───── Records to use

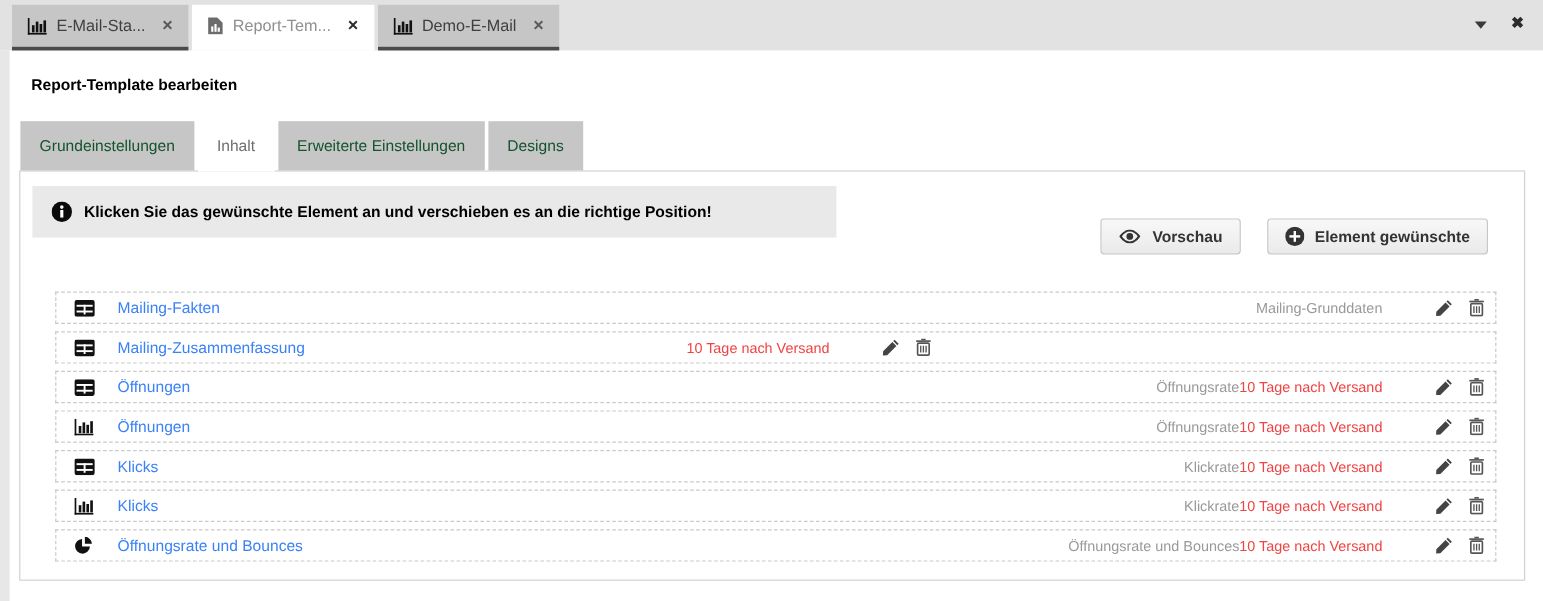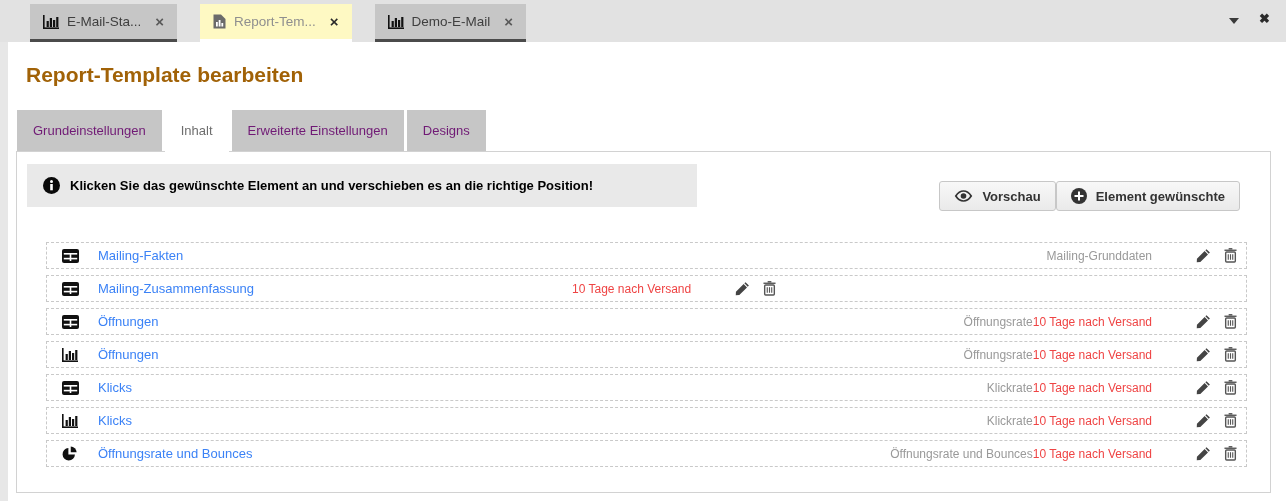--- a/index.html
+++ b/index.html
@@ -17,7 +17,7 @@
     display:flex; align-items:center; gap:8px;
     background:#c6c6c6; margin-right:3px; padding:0 13px;
     height:38px; border-bottom:3px solid #4b4b4b;
-    font-size:13.5px; color:#3f3f3f; cursor:pointer; white-space:nowrap;margin-left:20px;
+    font-size:13.5px; color:#3f3f3f; cursor:pointer; white-space:nowrap;
   }
   .tab.active { background:#fef9c3; border-bottom-color:#ffffff; color:#8f8f8f;justify-content:flex-end; }
   .tab-icon { display:inline-flex; align-items:center; }

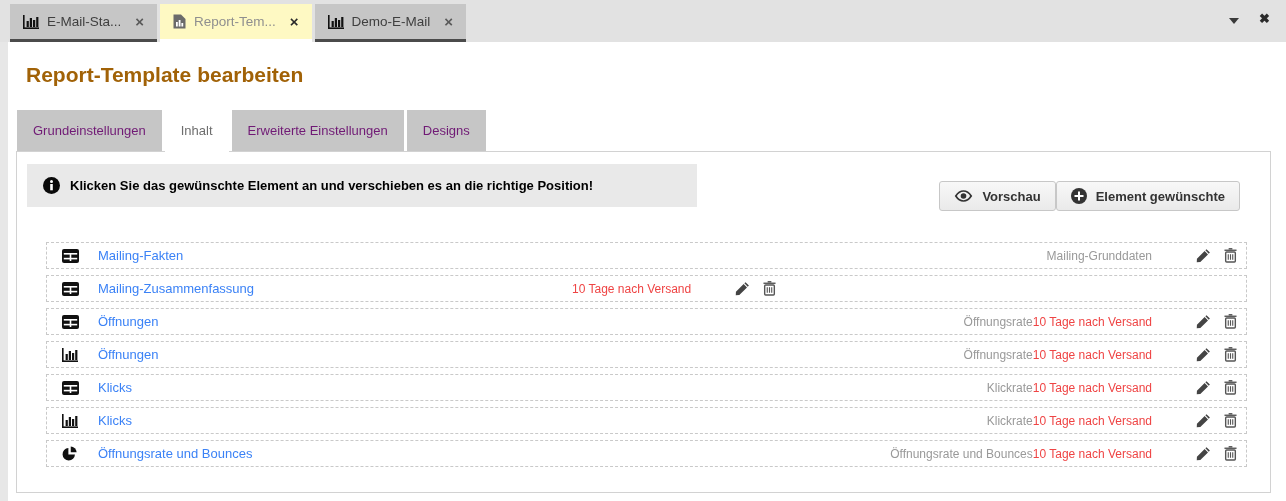--- a/index.html
+++ b/index.html
@@ -19,7 +19,7 @@
     height:38px; border-bottom:3px solid #4b4b4b;
     font-size:13.5px; color:#3f3f3f; cursor:pointer; white-space:nowrap;
   }
-  .tab.active { background:#fef9c3; border-bottom-color:#ffffff; color:#8f8f8f;justify-content:flex-end; }
+  .tab.active { background:#ffffff; border-bottom-color:#ffffff; color:#8f8f8f;justify-content:flex-end; }
   .tab-icon { display:inline-flex; align-items:center; }
   .tab-close { font-weight:bold; font-size:15px; color:#5a5a5a; margin-left:6px; line-height:1; }
   .tab.active .tab-close { color:#2b2b2b; }

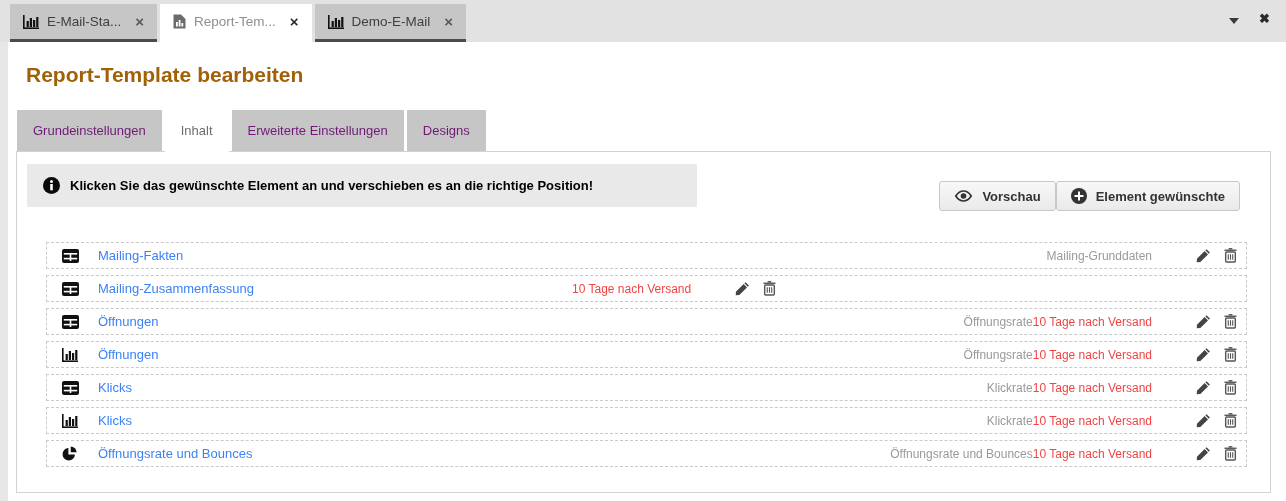--- a/index.html
+++ b/index.html
@@ -29,7 +29,7 @@
   
   .left-strip { position:absolute; left:0; top:42px; bottom:0; width:8px; background:#e7e7e7; }
   
-  .page-title { margin:21px 0 0 26px; font-size:21px; font-weight:bold; color:#a16207; }
+  .page-title { margin:21px 0 0 26px; font-size:13px; font-weight:bold; color:#000000; }
   
   .subtabs { display:flex; margin:23px 0 0 17px; position:relative; z-index:3; }
   .subtab {

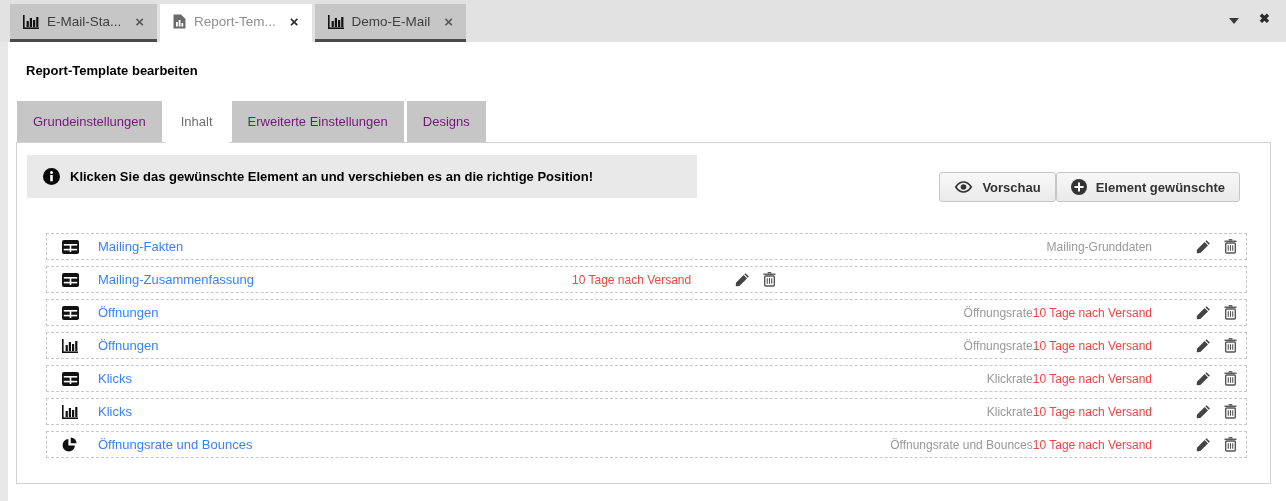--- a/index.html
+++ b/index.html
@@ -34,7 +34,7 @@
   .subtabs { display:flex; margin:23px 0 0 17px; position:relative; z-index:3; }
   .subtab {
     background:#c6c6c6; margin-right:3px; padding:13px 16px;
-    font-size:13px; color:#701a75; cursor:pointer; white-space:nowrap;
+    font-size:13px; color:#14532d; cursor:pointer; white-space:nowrap;
   }
   .subtab.active { background:#ffffff; color:#6e6e6e; margin-bottom:-1px; padding-bottom:14px; }
   

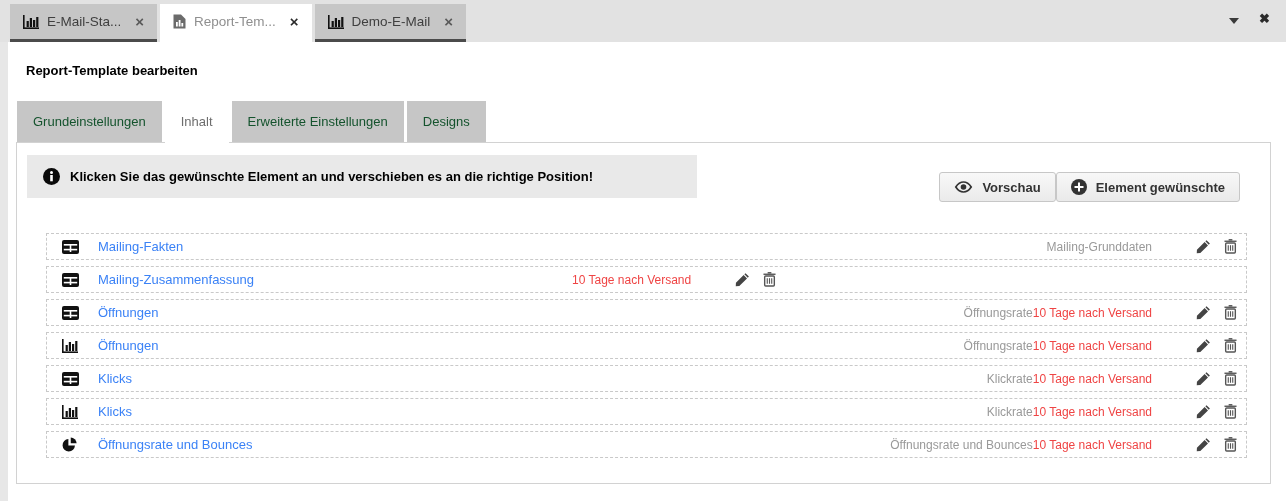--- a/index.html
+++ b/index.html
@@ -48,7 +48,7 @@
     display:flex; align-items:center; gap:10px;
     font-size:13px; font-weight:bold; color:#000;
   }
-  .buttons { display:flex; margin-top:17px; }
+  .buttons { display:flex; gap:22px; margin-top:27px; }
   .btn {
     display:flex; align-items:center; gap:9px;
     background:linear-gradient(#f8f8f8,#eaeaea);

──────────

● **Problem to solve**
If the data includes images, omit them, and set down everything else exactly as above.

● **Expected answer**
--- a/index.html
+++ b/index.html
@@ -17,7 +17,7 @@
     display:flex; align-items:center; gap:8px;
     background:#c6c6c6; margin-right:3px; padding:0 13px;
     height:38px; border-bottom:3px solid #4b4b4b;
-    font-size:13.5px; color:#3f3f3f; cursor:pointer; white-space:nowrap;margin-left:20px;
+    font-size:13.5px; color:#3f3f3f; cursor:pointer; white-space:nowrap;
   }
   .tab.active { background:#fef9c3; border-bottom-color:#ffffff; color:#8f8f8f;justify-content:flex-end; }
   .tab-icon { display:inline-flex; align-items:center; }

--- a/index.html
+++ b/index.html
@@ -19,7 +19,7 @@
     height:38px; border-bottom:3px solid #4b4b4b;
     font-size:13.5px; color:#3f3f3f; cursor:pointer; white-space:nowrap;
   }
-  .tab.active { background:#fef9c3; border-bottom-color:#ffffff; color:#8f8f8f;justify-content:flex-end; }
+  .tab.active { background:#ffffff; border-bottom-color:#ffffff; color:#8f8f8f;justify-content:flex-end; }
   .tab-icon { display:inline-flex; align-items:center; }
   .tab-close { font-weight:bold; font-size:15px; color:#5a5a5a; margin-left:6px; line-height:1; }
   .tab.active .tab-close { color:#2b2b2b; }

--- a/index.html
+++ b/index.html
@@ -29,7 +29,7 @@
   
   .left-strip { position:absolute; left:0; top:42px; bottom:0; width:8px; background:#e7e7e7; }
   
-  .page-title { margin:21px 0 0 26px; font-size:21px; font-weight:bold; color:#a16207; }
+  .page-title { margin:21px 0 0 26px; font-size:13px; font-weight:bold; color:#000000; }
   
   .subtabs { display:flex; margin:23px 0 0 17px; position:relative; z-index:3; }
   .subtab {

--- a/index.html
+++ b/index.html
@@ -34,7 +34,7 @@
   .subtabs { display:flex; margin:23px 0 0 17px; position:relative; z-index:3; }
   .subtab {
     background:#c6c6c6; margin-right:3px; padding:13px 16px;
-    font-size:13px; color:#701a75; cursor:pointer; white-space:nowrap;
+    font-size:13px; color:#14532d; cursor:pointer; white-space:nowrap;
   }
   .subtab.active { background:#ffffff; color:#6e6e6e; margin-bottom:-1px; padding-bottom:14px; }
   

--- a/index.html
+++ b/index.html
@@ -48,7 +48,7 @@
     display:flex; align-items:center; gap:10px;
     font-size:13px; font-weight:bold; color:#000;
   }
-  .buttons { display:flex; margin-top:17px; }
+  .buttons { display:flex; gap:22px; margin-top:27px; }
   .btn {
     display:flex; align-items:center; gap:9px;
     background:linear-gradient(#f8f8f8,#eaeaea);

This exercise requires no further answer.